===== Data shown =====
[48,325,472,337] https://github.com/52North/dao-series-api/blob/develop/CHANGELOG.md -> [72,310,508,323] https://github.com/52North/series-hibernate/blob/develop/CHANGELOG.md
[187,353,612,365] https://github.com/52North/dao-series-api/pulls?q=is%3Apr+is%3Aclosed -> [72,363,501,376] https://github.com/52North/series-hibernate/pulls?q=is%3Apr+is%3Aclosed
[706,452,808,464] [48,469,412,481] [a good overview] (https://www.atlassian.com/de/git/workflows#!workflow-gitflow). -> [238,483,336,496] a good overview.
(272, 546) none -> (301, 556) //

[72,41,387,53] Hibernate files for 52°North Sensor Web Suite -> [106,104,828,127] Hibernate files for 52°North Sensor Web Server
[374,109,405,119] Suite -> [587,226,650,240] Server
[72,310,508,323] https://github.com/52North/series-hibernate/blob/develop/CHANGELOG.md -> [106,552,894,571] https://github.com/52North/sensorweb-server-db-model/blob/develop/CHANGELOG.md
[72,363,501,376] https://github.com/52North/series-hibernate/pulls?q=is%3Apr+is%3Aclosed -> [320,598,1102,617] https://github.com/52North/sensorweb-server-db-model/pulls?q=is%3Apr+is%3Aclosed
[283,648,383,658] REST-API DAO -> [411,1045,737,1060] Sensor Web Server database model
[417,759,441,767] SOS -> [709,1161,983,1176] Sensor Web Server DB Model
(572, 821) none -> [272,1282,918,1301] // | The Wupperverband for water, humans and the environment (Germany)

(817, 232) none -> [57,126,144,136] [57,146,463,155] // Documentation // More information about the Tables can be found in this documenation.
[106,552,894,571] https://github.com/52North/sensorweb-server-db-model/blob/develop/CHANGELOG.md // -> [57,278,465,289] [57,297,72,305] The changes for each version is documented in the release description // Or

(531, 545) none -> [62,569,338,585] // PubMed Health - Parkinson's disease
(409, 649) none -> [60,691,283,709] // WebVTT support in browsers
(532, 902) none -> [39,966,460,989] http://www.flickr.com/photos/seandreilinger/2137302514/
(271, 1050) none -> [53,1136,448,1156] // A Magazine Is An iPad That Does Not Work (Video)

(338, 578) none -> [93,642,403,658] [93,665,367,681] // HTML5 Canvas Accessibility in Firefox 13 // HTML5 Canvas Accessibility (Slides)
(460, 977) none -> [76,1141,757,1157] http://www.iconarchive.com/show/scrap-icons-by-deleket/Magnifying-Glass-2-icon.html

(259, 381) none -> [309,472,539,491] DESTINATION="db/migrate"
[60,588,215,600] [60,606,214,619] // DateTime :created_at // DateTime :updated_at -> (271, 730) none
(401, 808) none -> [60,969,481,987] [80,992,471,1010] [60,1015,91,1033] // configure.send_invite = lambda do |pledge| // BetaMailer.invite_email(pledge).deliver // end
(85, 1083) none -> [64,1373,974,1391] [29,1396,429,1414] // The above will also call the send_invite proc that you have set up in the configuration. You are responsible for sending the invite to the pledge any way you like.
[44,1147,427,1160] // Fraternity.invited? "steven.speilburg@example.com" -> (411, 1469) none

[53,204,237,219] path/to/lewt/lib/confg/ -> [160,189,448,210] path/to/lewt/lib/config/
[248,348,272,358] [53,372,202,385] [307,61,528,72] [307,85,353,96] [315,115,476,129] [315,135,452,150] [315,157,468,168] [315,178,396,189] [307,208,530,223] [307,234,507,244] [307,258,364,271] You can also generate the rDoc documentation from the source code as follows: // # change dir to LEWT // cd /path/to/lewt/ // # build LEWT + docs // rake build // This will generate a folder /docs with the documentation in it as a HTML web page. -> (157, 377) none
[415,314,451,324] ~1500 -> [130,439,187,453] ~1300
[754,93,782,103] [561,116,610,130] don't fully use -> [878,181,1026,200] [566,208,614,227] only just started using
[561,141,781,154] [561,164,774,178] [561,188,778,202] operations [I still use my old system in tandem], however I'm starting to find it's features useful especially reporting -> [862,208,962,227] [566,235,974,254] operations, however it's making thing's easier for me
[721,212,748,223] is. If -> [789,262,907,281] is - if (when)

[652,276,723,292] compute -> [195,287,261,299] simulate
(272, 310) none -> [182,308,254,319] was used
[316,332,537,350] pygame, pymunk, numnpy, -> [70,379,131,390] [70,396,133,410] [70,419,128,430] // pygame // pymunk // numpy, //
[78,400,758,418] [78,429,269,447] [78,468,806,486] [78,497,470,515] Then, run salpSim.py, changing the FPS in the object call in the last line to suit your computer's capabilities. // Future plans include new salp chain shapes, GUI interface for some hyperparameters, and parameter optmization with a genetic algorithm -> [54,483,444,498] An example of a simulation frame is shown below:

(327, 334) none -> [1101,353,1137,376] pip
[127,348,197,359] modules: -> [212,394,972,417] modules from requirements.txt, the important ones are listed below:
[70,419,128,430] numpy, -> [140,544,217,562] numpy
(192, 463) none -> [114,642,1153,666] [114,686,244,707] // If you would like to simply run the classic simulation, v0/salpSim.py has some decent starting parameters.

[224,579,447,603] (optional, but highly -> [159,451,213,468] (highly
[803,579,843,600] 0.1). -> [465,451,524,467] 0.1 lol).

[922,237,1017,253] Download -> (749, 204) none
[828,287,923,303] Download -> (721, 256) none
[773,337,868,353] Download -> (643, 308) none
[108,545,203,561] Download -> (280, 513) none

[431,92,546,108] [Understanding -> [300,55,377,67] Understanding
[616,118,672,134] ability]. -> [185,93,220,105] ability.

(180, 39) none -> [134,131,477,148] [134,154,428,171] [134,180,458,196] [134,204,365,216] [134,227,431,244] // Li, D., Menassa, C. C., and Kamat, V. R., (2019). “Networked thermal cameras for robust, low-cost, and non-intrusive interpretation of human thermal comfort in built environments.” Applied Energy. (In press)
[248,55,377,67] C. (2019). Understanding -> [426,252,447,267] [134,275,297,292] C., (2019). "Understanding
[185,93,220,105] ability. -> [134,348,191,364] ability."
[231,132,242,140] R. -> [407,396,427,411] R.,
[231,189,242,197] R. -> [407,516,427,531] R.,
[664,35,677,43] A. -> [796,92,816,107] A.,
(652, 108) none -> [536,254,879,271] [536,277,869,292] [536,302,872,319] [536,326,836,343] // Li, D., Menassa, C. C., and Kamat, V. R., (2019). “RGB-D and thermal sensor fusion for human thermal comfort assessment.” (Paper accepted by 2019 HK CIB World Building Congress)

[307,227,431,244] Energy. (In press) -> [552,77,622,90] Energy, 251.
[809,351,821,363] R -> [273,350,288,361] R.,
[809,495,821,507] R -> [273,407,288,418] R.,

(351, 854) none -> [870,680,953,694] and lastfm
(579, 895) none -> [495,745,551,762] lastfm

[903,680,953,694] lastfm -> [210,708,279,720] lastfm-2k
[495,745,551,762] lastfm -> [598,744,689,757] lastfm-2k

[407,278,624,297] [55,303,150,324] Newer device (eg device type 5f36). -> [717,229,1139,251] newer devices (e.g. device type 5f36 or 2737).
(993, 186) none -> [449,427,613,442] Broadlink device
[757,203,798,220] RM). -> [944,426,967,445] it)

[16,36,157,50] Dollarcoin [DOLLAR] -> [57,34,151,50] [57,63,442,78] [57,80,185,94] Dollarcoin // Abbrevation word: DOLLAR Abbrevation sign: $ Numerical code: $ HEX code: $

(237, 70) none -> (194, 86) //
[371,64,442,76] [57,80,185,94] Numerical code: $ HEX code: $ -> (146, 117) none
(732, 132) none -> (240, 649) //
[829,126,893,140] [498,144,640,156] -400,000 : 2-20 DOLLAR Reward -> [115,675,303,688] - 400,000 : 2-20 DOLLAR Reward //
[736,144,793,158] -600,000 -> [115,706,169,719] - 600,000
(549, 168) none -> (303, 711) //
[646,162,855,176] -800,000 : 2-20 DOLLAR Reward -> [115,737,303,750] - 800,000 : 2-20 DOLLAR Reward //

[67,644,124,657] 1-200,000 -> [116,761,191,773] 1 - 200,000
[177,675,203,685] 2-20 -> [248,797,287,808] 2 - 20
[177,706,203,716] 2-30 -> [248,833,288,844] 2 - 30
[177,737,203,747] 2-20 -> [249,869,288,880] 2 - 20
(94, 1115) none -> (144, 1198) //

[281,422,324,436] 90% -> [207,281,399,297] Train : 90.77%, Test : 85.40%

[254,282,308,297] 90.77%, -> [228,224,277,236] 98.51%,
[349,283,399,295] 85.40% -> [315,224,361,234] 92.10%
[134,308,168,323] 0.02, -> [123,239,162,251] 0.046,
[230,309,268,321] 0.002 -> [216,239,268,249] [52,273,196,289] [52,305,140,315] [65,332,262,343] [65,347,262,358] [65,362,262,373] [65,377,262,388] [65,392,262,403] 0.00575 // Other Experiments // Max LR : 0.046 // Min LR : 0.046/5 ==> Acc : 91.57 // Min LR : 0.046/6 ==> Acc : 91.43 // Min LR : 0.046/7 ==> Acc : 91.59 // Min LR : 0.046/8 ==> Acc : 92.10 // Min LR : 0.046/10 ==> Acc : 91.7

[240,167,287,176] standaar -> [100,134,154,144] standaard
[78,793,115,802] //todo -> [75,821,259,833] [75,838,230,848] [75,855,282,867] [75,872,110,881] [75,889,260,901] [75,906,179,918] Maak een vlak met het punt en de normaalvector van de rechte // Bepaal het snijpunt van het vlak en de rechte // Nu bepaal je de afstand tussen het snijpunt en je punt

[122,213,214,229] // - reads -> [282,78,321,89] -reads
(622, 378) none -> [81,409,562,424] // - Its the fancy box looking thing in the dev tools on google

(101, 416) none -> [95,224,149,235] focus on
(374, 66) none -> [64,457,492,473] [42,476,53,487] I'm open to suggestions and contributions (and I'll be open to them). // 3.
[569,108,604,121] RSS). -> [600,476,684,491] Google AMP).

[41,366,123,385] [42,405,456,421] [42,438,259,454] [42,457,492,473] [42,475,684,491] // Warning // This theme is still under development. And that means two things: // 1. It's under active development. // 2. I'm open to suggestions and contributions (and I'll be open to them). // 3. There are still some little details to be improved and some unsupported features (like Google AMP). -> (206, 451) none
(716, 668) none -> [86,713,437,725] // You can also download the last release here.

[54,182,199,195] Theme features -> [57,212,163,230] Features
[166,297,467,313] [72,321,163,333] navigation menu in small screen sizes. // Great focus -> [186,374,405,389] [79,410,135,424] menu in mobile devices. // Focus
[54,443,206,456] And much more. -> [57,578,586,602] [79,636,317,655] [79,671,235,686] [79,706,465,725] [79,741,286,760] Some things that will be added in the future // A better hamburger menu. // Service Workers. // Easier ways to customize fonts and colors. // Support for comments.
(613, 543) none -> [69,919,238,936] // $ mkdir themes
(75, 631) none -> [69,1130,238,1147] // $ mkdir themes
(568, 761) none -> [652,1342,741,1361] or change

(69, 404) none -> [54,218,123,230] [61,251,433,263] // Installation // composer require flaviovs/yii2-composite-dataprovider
=====
Work to be completed.
Please, from the material above, copy only the lines from the line with "[664,35,677,43] A. ->" up to and including the line with "(237, 70) none -> (194, 86) //", exactly as written.

Output for this exercise.
[664,35,677,43] A. -> [796,92,816,107] A.,
(652, 108) none -> [536,254,879,271] [536,277,869,292] [536,302,872,319] [536,326,836,343] // Li, D., Menassa, C. C., and Kamat, V. R., (2019). “RGB-D and thermal sensor fusion for human thermal comfort assessment.” (Paper accepted by 2019 HK CIB World Building Congress)

[307,227,431,244] Energy. (In press) -> [552,77,622,90] Energy, 251.
[809,351,821,363] R -> [273,350,288,361] R.,
[809,495,821,507] R -> [273,407,288,418] R.,

(351, 854) none -> [870,680,953,694] and lastfm
(579, 895) none -> [495,745,551,762] lastfm

[903,680,953,694] lastfm -> [210,708,279,720] lastfm-2k
[495,745,551,762] lastfm -> [598,744,689,757] lastfm-2k

[407,278,624,297] [55,303,150,324] Newer device (eg device type 5f36). -> [717,229,1139,251] newer devices (e.g. device type 5f36 or 2737).
(993, 186) none -> [449,427,613,442] Broadlink device
[757,203,798,220] RM). -> [944,426,967,445] it)

[16,36,157,50] Dollarcoin [DOLLAR] -> [57,34,151,50] [57,63,442,78] [57,80,185,94] Dollarcoin // Abbrevation word: DOLLAR Abbrevation sign: $ Numerical code: $ HEX code: $

(237, 70) none -> (194, 86) //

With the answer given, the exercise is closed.